■ Task description
Give back one number only: how many lines in the material below contain "never".

━━━━━━━━

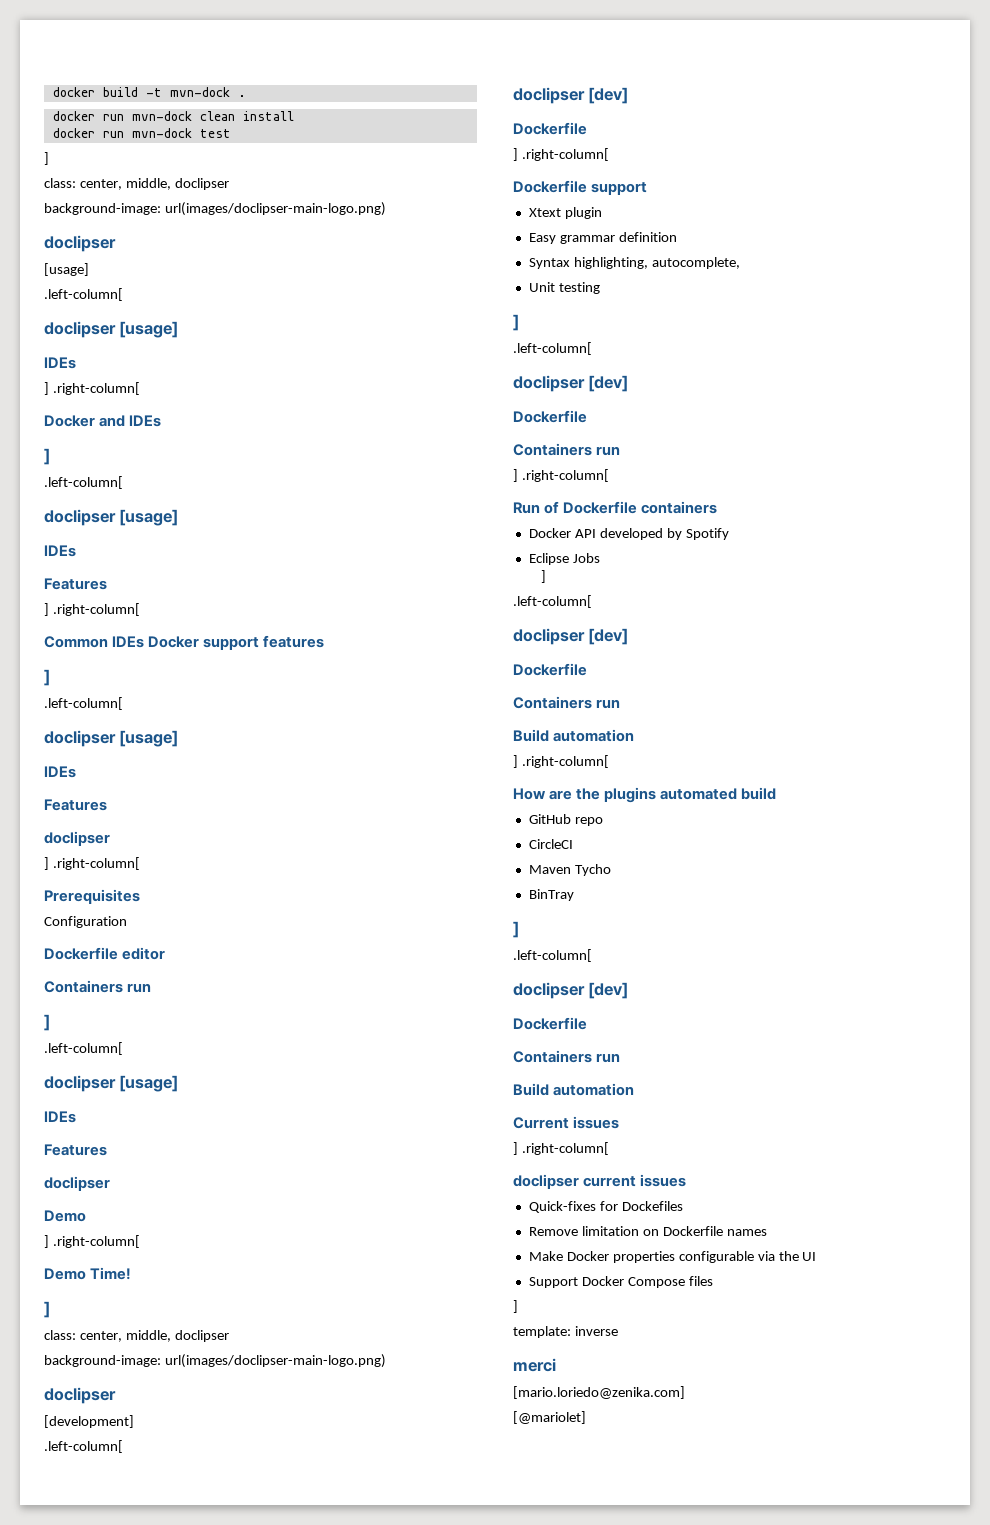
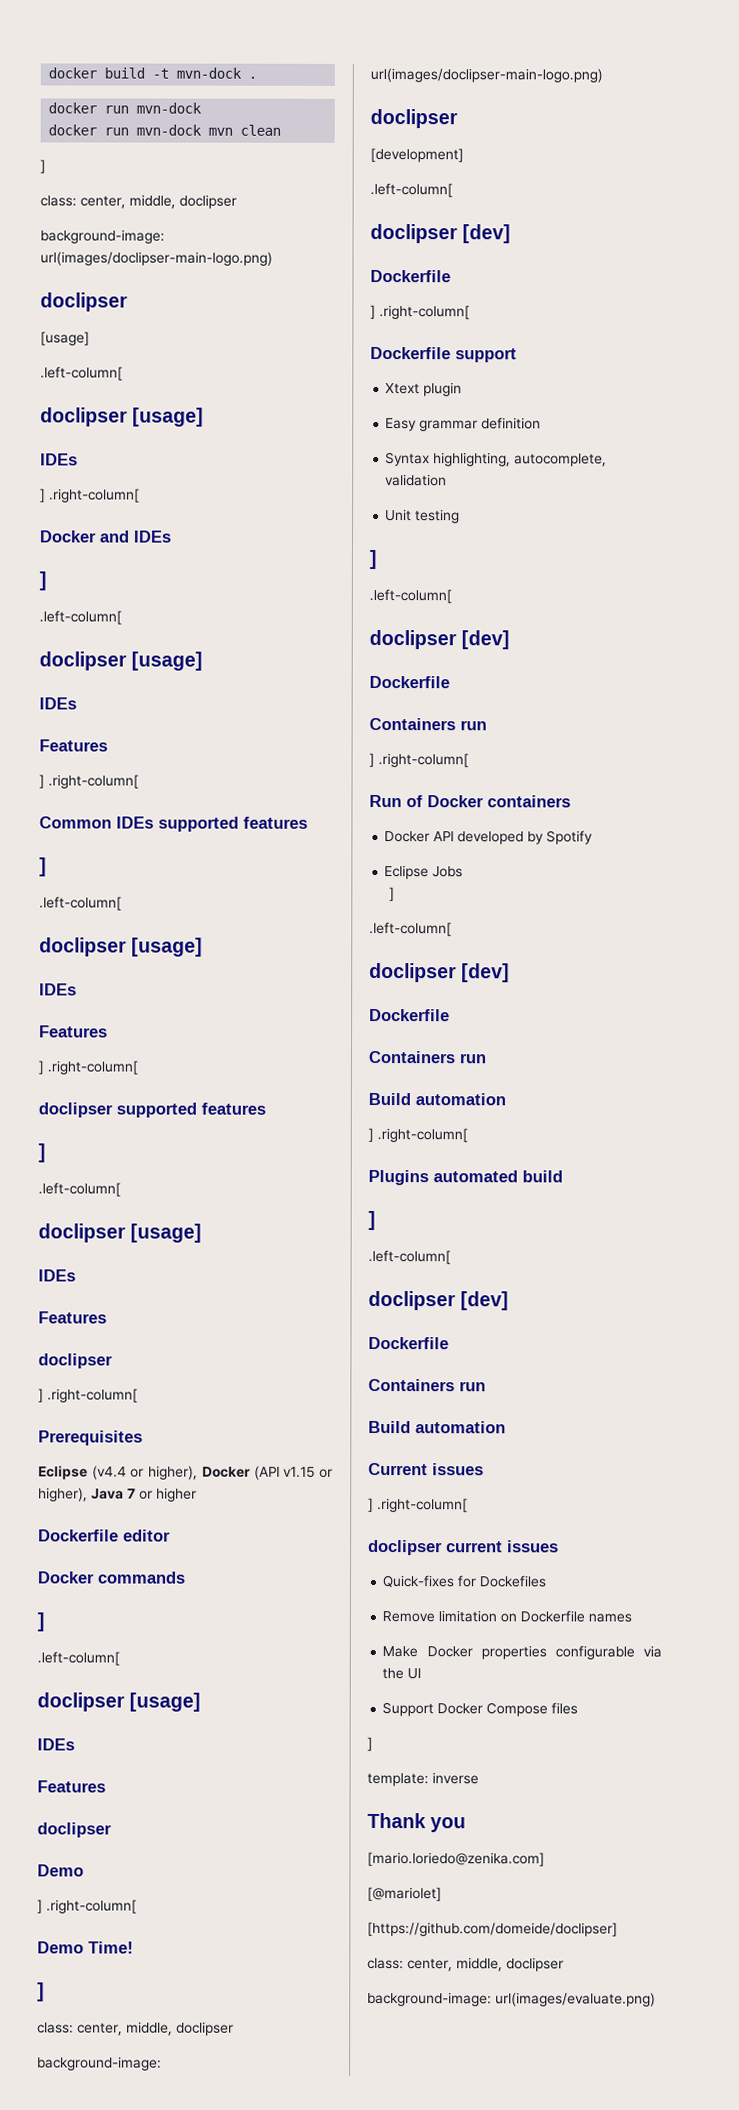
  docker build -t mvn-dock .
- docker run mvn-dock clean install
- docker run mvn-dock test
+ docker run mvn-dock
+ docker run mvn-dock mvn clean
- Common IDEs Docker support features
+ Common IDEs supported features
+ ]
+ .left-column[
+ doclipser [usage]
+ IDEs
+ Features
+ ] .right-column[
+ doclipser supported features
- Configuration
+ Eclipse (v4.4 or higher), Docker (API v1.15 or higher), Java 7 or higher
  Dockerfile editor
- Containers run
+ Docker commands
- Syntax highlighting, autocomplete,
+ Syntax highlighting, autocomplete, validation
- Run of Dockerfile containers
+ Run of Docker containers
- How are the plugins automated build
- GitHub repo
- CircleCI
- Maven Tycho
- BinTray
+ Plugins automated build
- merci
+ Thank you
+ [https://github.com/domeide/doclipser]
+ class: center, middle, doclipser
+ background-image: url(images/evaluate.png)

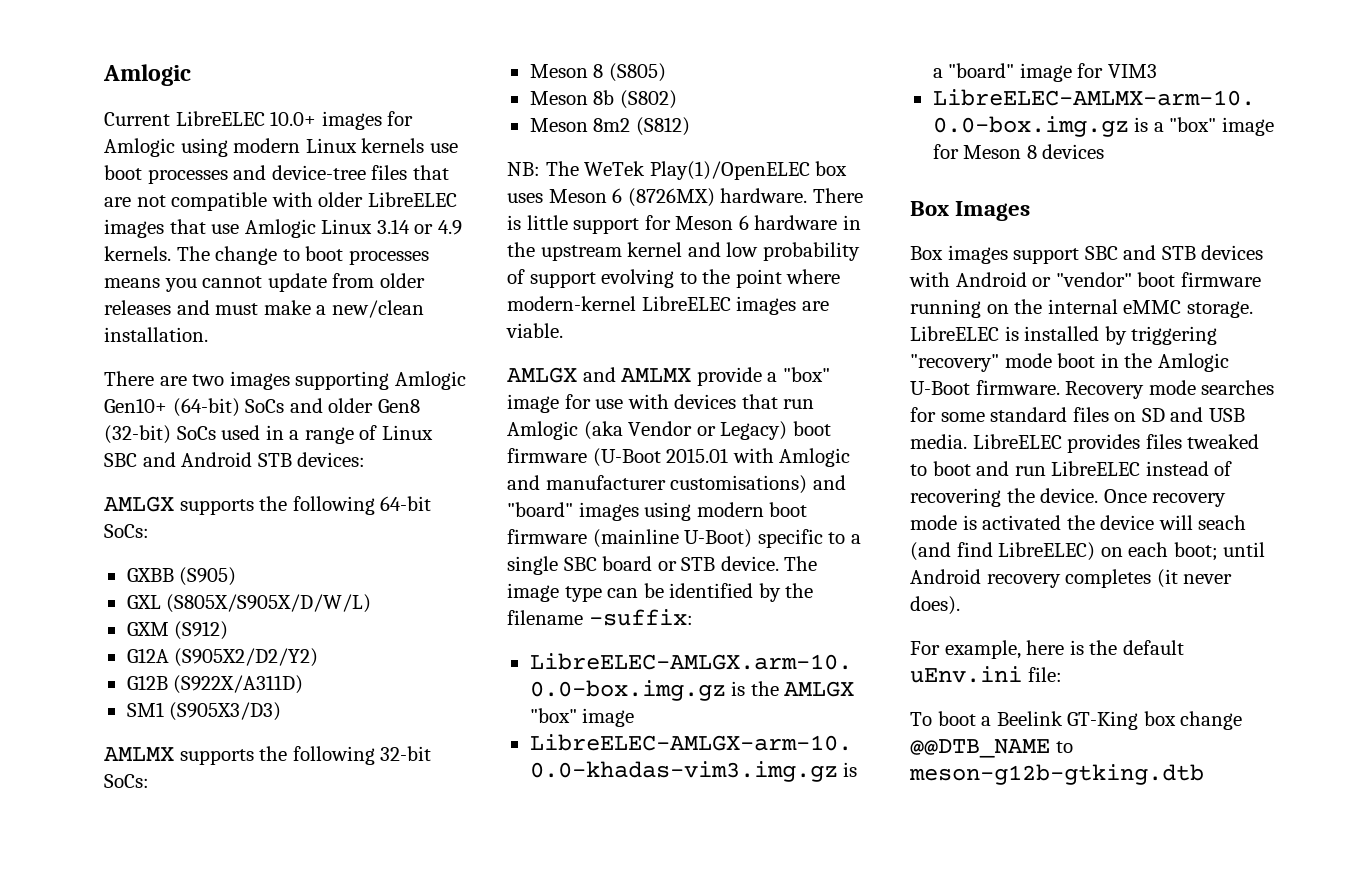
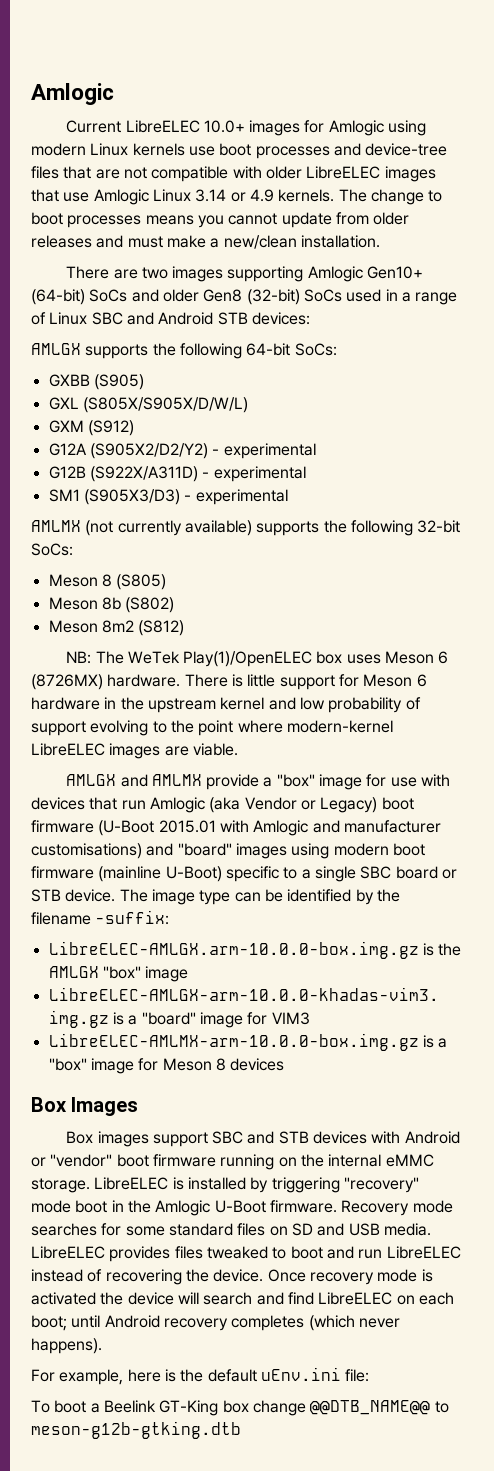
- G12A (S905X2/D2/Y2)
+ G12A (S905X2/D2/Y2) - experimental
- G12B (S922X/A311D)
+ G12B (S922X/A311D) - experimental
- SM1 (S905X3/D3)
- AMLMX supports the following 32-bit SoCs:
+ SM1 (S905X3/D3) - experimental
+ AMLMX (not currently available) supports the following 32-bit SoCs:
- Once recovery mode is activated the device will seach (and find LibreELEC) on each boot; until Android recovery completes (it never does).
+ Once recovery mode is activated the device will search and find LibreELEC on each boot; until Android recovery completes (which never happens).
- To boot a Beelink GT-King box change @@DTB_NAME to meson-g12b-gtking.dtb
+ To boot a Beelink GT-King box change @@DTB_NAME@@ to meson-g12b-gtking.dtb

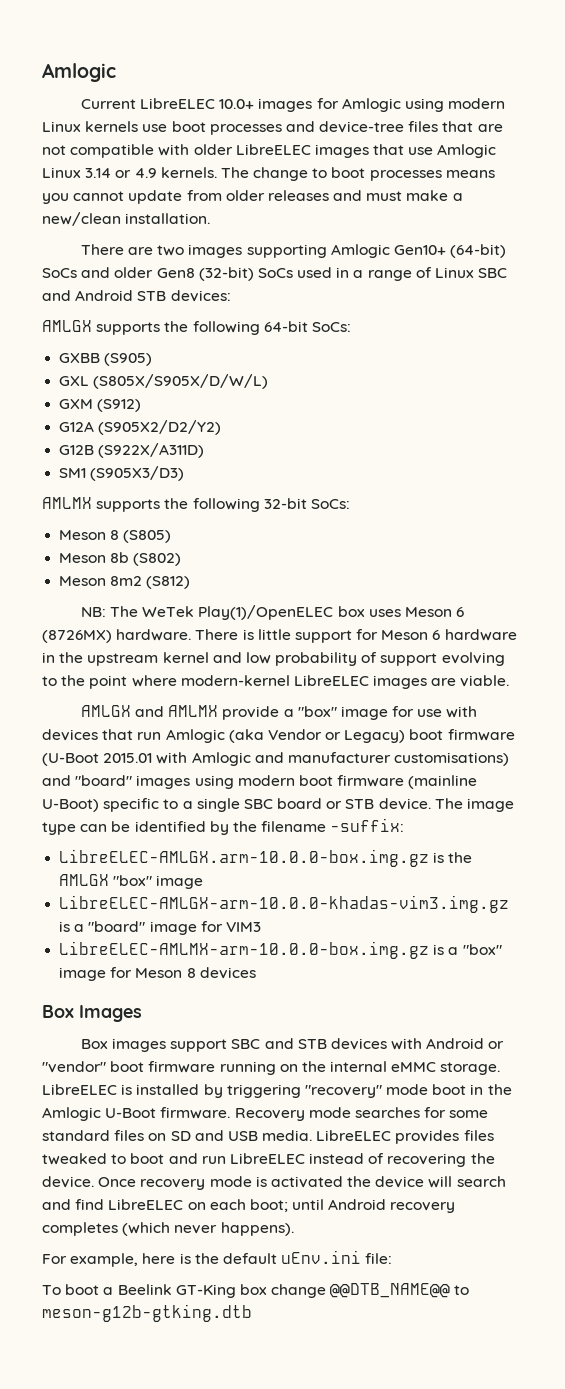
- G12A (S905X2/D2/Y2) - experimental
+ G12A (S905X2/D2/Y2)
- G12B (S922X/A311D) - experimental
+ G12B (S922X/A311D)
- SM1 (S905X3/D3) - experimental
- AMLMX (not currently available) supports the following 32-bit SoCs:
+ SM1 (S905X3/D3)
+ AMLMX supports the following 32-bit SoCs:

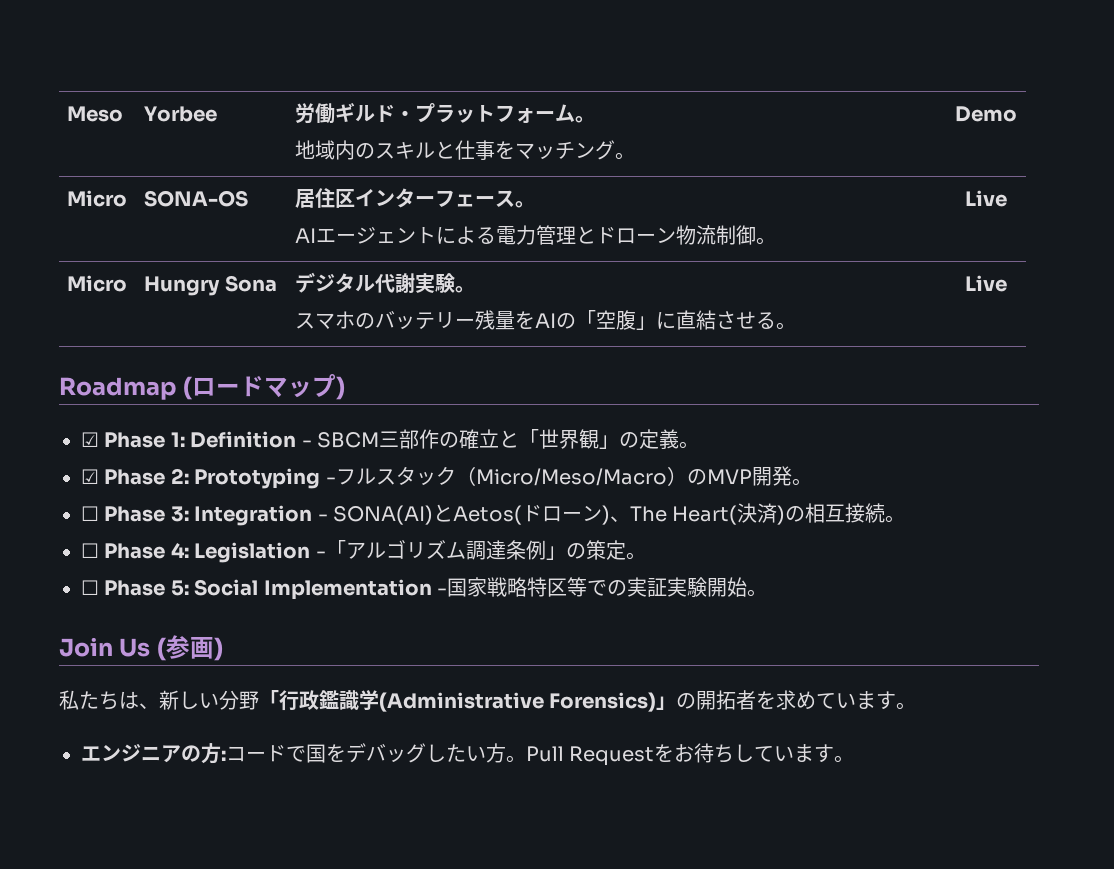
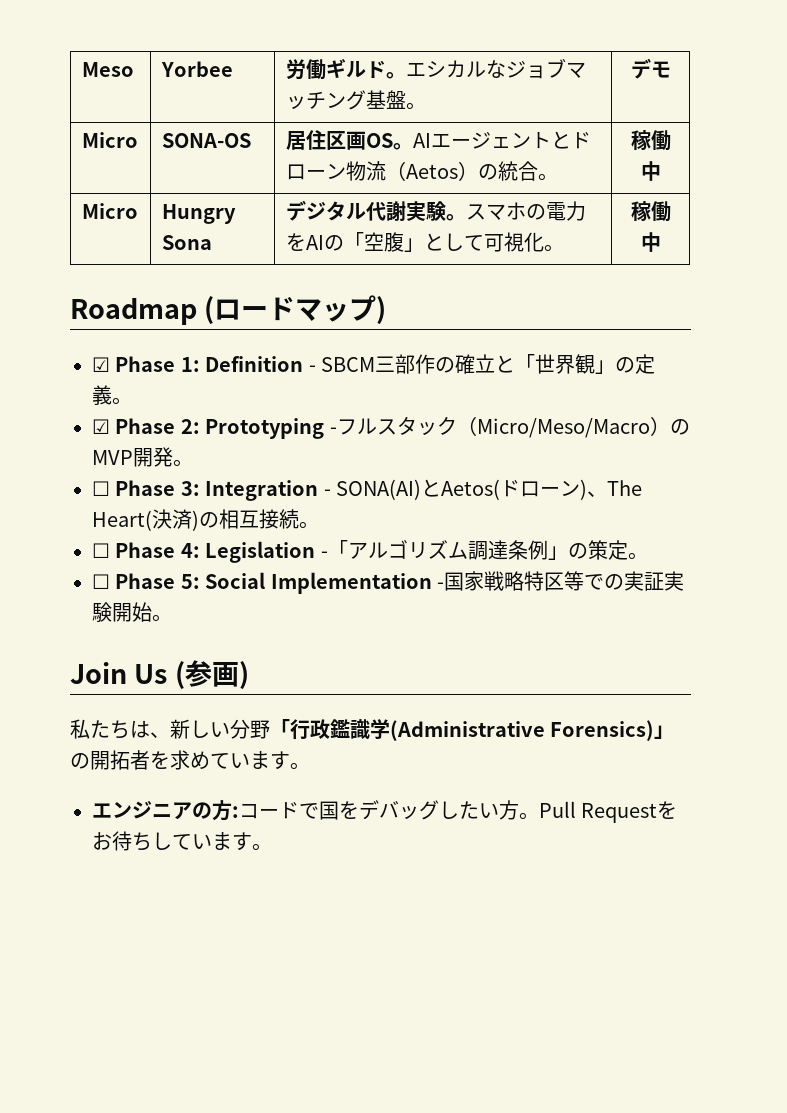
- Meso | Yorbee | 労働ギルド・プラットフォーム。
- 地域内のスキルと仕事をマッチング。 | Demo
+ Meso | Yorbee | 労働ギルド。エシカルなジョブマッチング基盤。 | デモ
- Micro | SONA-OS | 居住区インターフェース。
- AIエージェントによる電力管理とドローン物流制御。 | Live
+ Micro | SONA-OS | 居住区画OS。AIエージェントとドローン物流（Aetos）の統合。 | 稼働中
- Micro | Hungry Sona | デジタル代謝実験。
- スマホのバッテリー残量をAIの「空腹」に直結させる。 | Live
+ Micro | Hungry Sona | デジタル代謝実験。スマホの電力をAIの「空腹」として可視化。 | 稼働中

━━━━━━━━

■ Exercise solution
2